#### What you should do:
Every line below from the one containing "[67,660,249,675] Novo design: Bootstrap" through the one containing "[127,682,243,693] Fonteawesome ->" must be transcribed exactly. Omit all lines outside that stretch.

---------- Data extract

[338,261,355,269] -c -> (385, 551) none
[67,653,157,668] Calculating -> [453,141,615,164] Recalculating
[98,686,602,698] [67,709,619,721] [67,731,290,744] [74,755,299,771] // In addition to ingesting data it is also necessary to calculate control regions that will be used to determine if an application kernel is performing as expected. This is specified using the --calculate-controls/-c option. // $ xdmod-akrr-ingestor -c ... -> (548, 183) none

--------------------
---------- Data extract

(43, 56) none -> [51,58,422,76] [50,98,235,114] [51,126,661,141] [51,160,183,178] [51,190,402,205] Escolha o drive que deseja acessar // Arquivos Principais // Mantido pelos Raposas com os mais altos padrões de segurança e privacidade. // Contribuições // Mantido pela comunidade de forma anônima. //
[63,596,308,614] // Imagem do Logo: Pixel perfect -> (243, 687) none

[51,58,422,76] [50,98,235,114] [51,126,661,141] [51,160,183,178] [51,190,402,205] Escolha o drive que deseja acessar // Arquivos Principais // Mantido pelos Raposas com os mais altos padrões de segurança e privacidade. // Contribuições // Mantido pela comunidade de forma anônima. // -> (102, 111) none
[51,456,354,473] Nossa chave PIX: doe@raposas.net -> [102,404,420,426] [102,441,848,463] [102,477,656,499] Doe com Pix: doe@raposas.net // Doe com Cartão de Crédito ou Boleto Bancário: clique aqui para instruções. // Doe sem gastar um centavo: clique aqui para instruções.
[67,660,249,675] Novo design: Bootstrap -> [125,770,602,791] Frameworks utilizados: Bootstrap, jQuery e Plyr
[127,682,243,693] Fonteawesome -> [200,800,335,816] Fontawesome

--------------------

#### Answer space:
[67,660,249,675] Novo design: Bootstrap -> [125,770,602,791] Frameworks utilizados: Bootstrap, jQuery e Plyr
[127,682,243,693] Fonteawesome -> [200,800,335,816] Fontawesome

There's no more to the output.